Reference is made to that certain letter agreement (the "Agreement"), dated
September 10, 2000, between HEI, Inc. ("HEI") and yourself, whereby you sold
1,214,300 shares of Colorado MEDtech common stock (the "CMED Shares") to HEI in
exchange for 235,000 shares of HEI common stock (the "HEI Shares") and the
assumption of $3,072,650.26 of indebtedness (the "Margin Debt"). Based on the
foregoing, we agree as follows:

          1.   The Agreement is hereby rescinded and is of no further force and
               effect.

          2.   HEI hereby agrees to release you, and you hereby agree to release
               HEI, from all obligations and liabilities arising under or
               related to the Agreement, including but not limited to your
               obligation to deliver the CMED Shares to HEI and HEI's obligation
               to deliver the HEI Shares to you and to assume the Margin Debt.
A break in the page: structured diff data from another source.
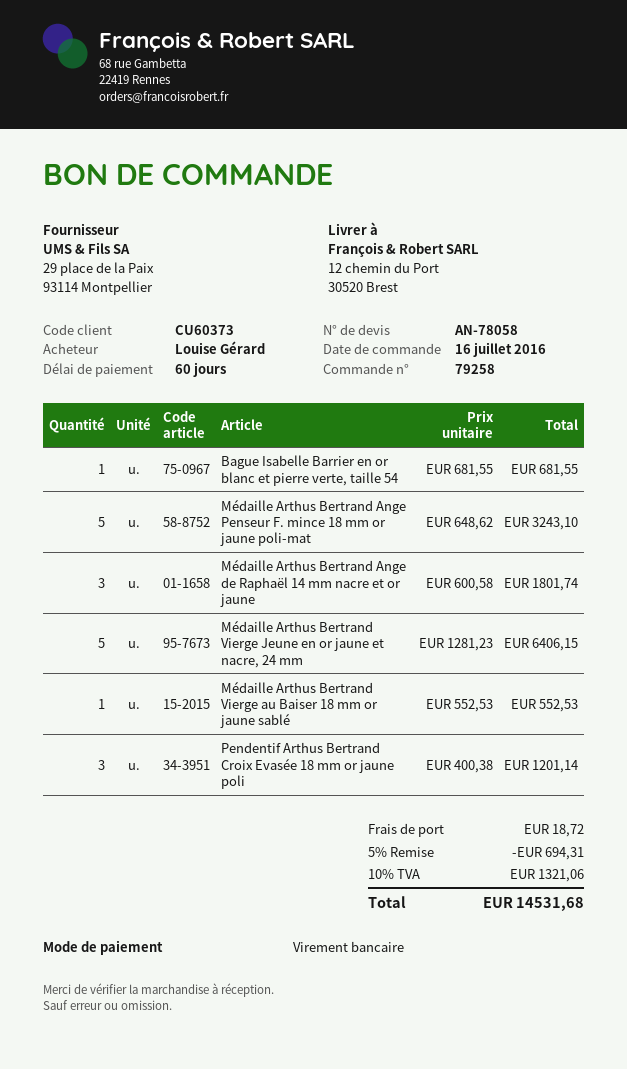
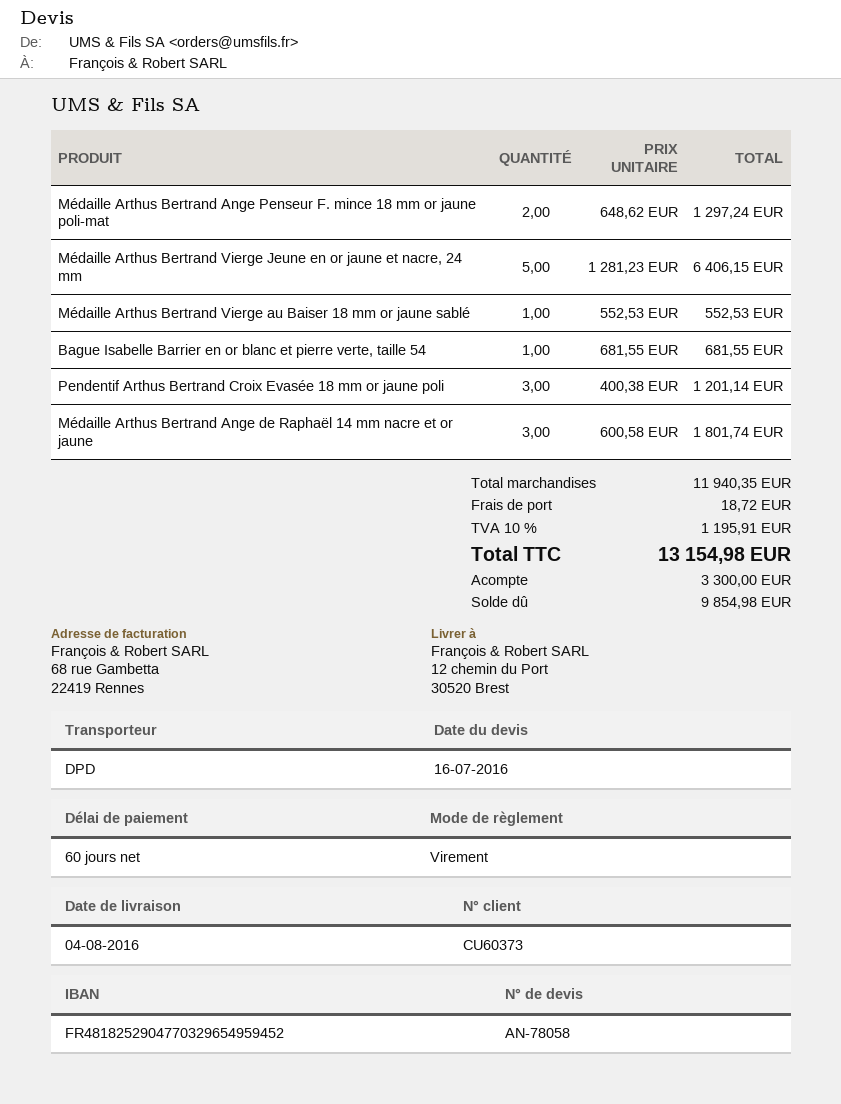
Médaille Arthus Bertrand Ange Penseur F. mince 18 mm or jaune poli-mat: 5 x 648.62 = 3243.10 -> 2 x 648.62 = 1297.24
discount: 5% = 694.31 -> none
tax: 10% = 1321.06 -> 10% = 1195.91
total: 14531.68 -> 13154.98

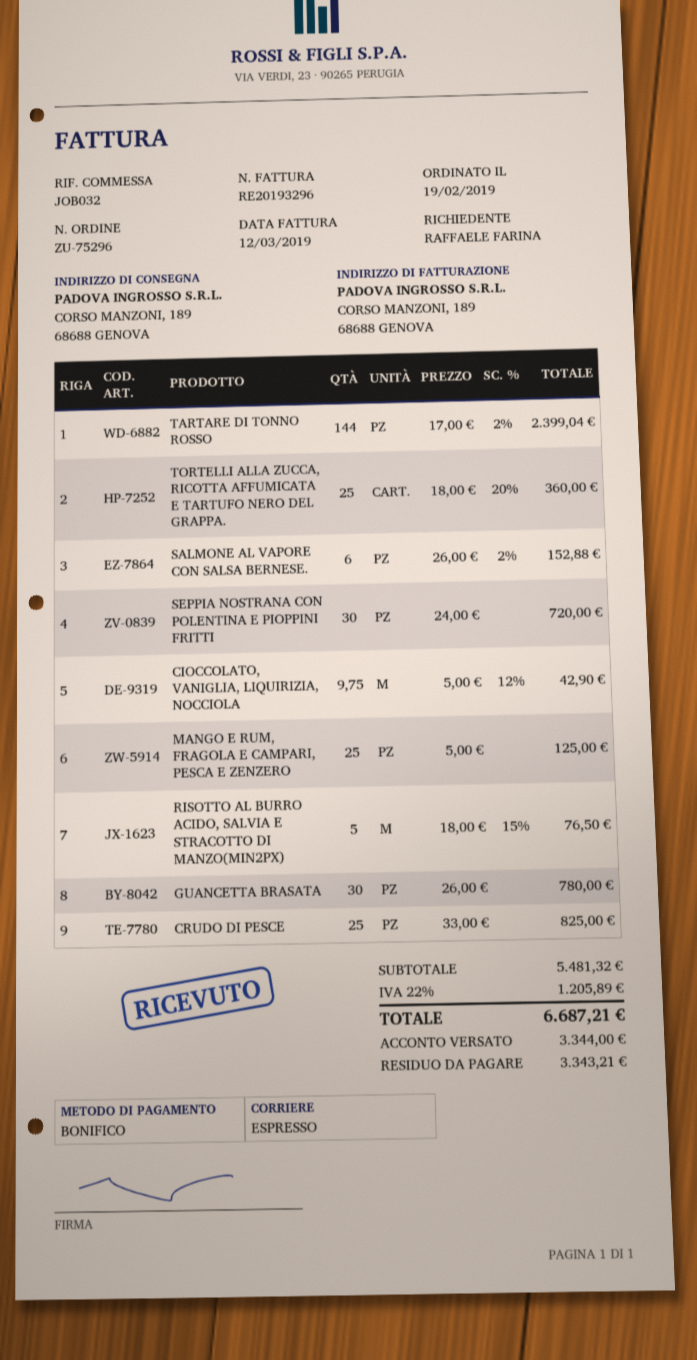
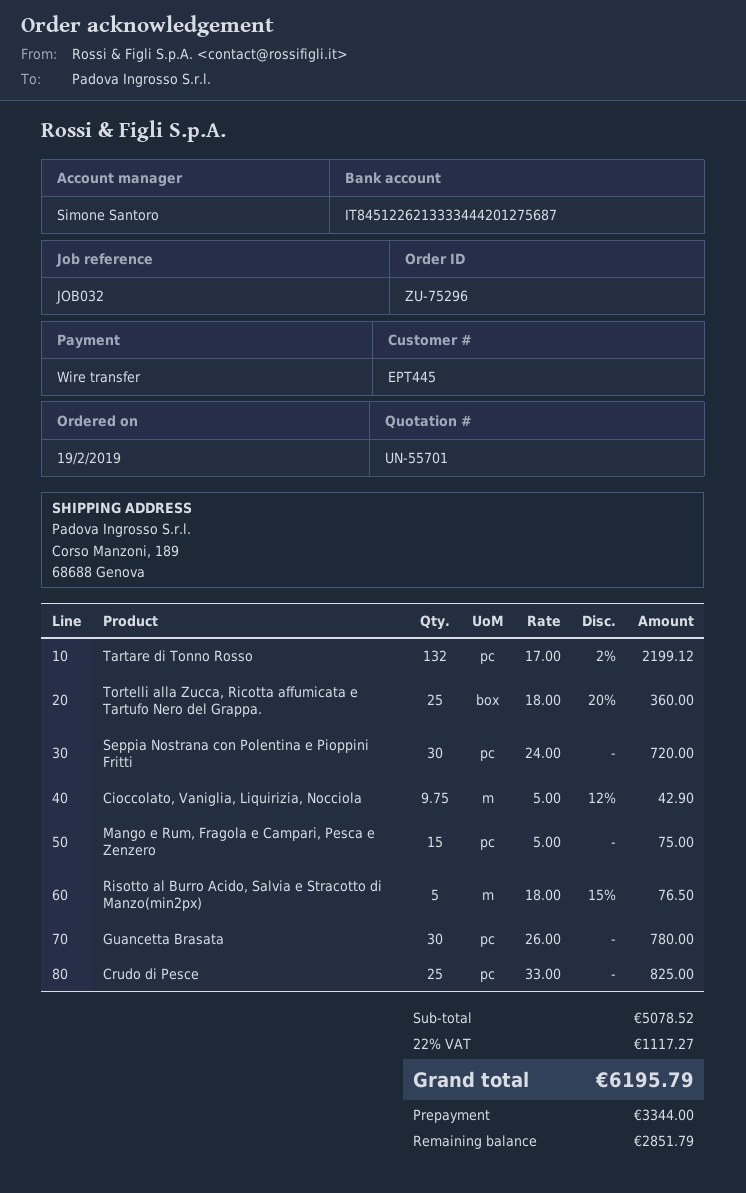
TARTARE DI TONNO ROSSO: 144 x 17.00 - 2% = 2399.04 -> 132 x 17.00 - 2% = 2199.12
SALMONE AL VAPORE CON SALSA BERNESE.: 6 x 26.00 - 2% = 152.88 -> none
MANGO E RUM, FRAGOLA E CAMPARI, PESCA E ZENZERO: 25 x 5.00 = 125.00 -> 15 x 5.00 = 75.00
subtotal: 5481.32 -> 5078.52
tax: 22% = 1205.89 -> 22% = 1117.27
total: 6687.21 -> 6195.79
balance: 3343.21 -> 2851.79

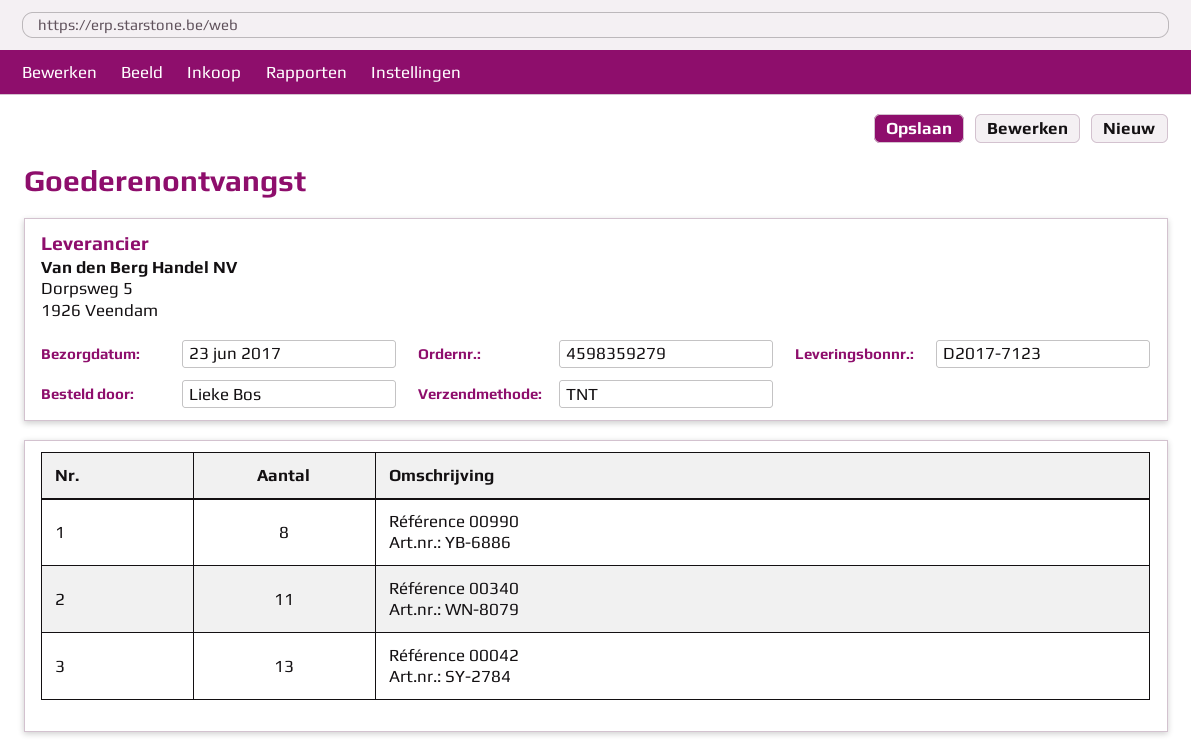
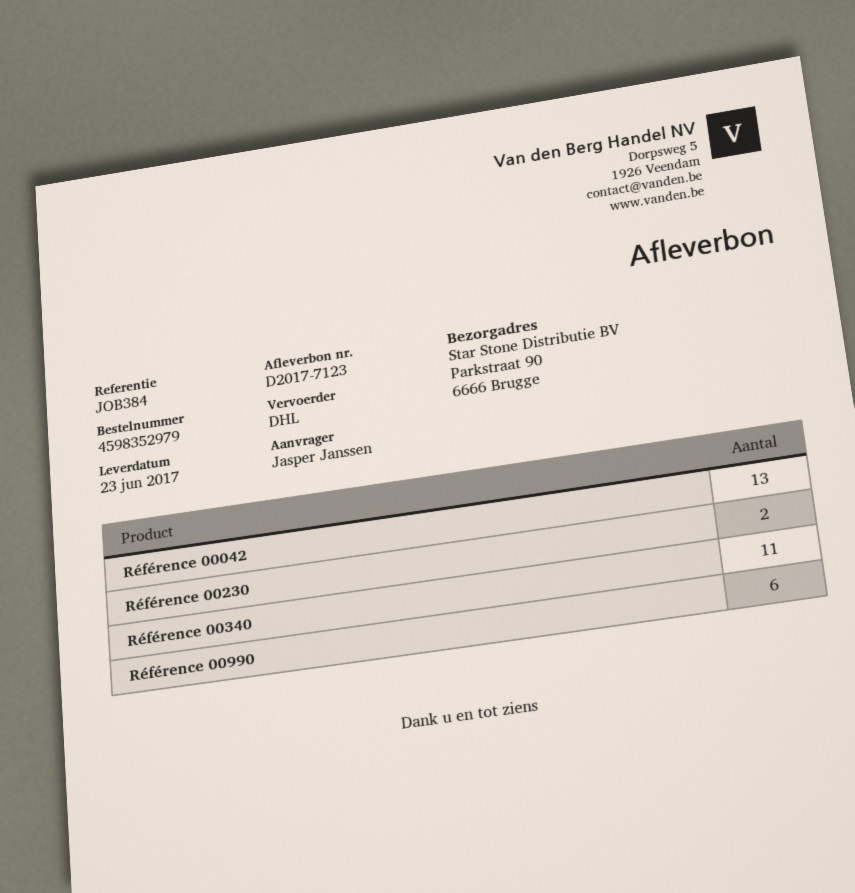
order number: 4598359279 -> 4598352979
ordered by: Lieke Bos -> Jasper Janssen
shipping method: TNT -> DHL
Référence 00990: 8 -> 6
Référence 00230: none -> 2

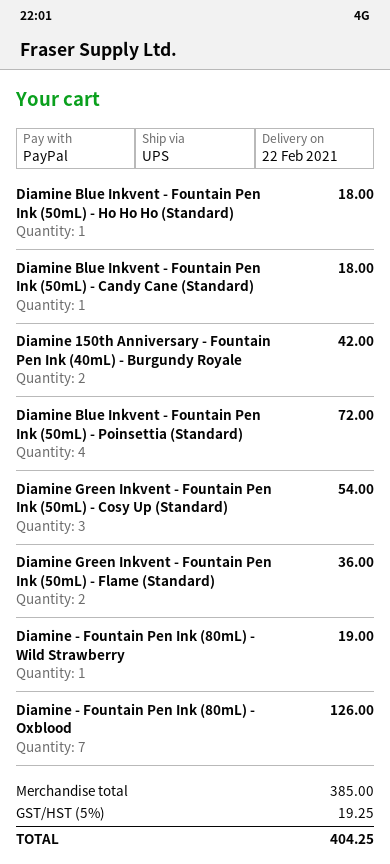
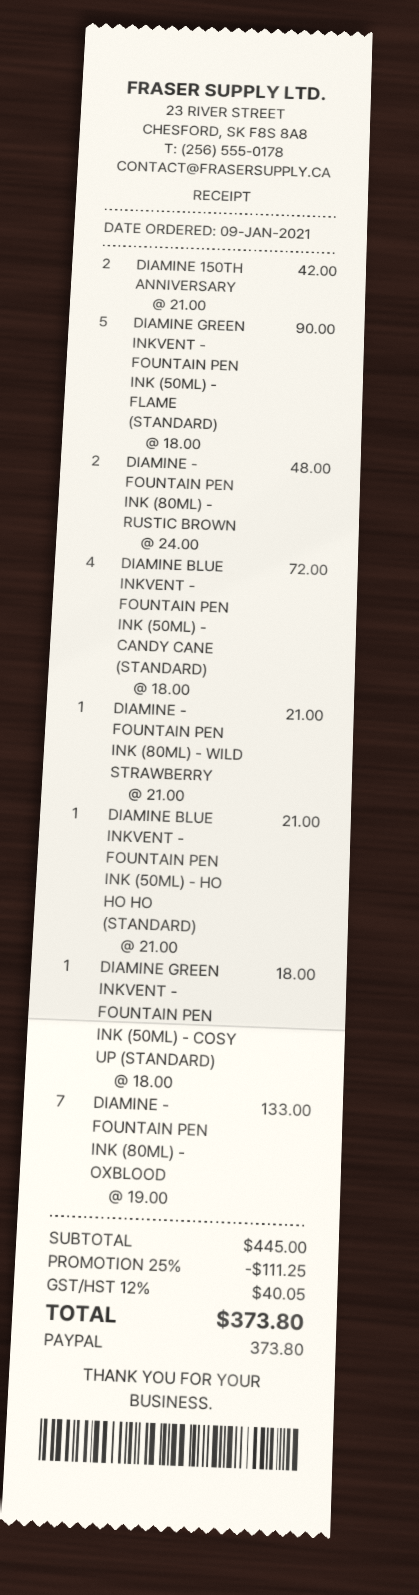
Diamine Blue Inkvent - Fountain Pen Ink (50mL) - Ho Ho Ho (Standard): 1 for 18.00 -> 1 for 21.00
Diamine Blue Inkvent - Fountain Pen Ink (50mL) - Candy Cane (Standard): 1 for 18.00 -> 4 for 72.00
Diamine Blue Inkvent - Fountain Pen Ink (50mL) - Poinsettia (Standard): 4 for 72.00 -> none
Diamine Green Inkvent - Fountain Pen Ink (50mL) - Cosy Up (Standard): 3 for 54.00 -> 1 for 18.00
Diamine Green Inkvent - Fountain Pen Ink (50mL) - Flame (Standard): 2 for 36.00 -> 5 for 90.00
Diamine - Fountain Pen Ink (80mL) - Wild Strawberry: 1 for 19.00 -> 1 for 21.00
Diamine - Fountain Pen Ink (80mL) - Oxblood: 7 for 126.00 -> 7 for 133.00
DIAMINE - FOUNTAIN PEN INK (80ML) - RUSTIC BROWN: none -> 2 for 48.00
subtotal: 385.00 -> 445.00
discount: none -> 25% = 111.25
tax: 5% = 19.25 -> 12% = 40.05
total: 404.25 -> 373.80

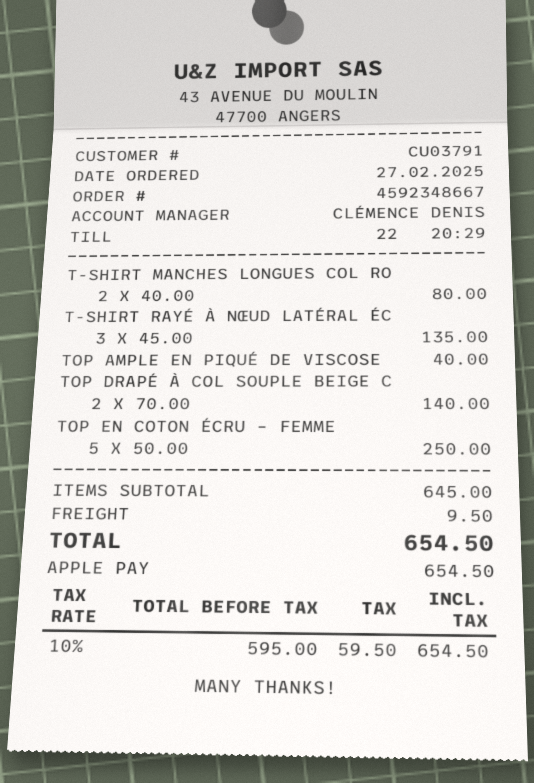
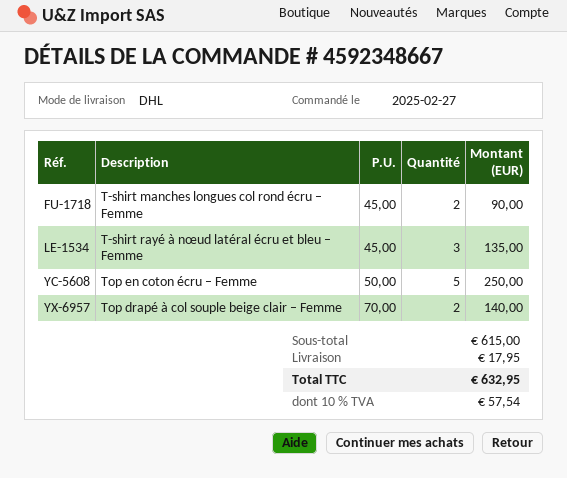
T-SHIRT MANCHES LONGUES COL RO: 2 x 40.00 = 80.00 -> 2 x 45.00 = 90.00
TOP AMPLE EN PIQUÉ DE VISCOSE: 1 x 40.00 = 40.00 -> none
subtotal: 645.00 -> 615.00
shipping: 9.50 -> 17.95
tax: 10% = 59.50 -> 10% = 57.54
total: 654.50 -> 632.95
          3.   You hereby agree to assume and be responsible for any and all
               expenses incurred by HEI related to the proposed exchange offer
               by HEI for Colorado MEDtech, Inc., including but not limited to
               accounting, legal, proxy solicitation and investment banking
               expenses.

          4.   This letter agreement constitutes the entire agreement between
               HEI and you with respect to the transactions contemplated hereby,
               and supersedes all negotiations, agreements, representations,
               warranties and commitments, whether in writing or oral, prior to
               the date hereof.

          5.   This letter agreement shall be governed by, and construed in
               accordance with, the laws of the State of New York, regardless of
               the laws that might otherwise govern under applicable principles
               of conflict of laws thereof.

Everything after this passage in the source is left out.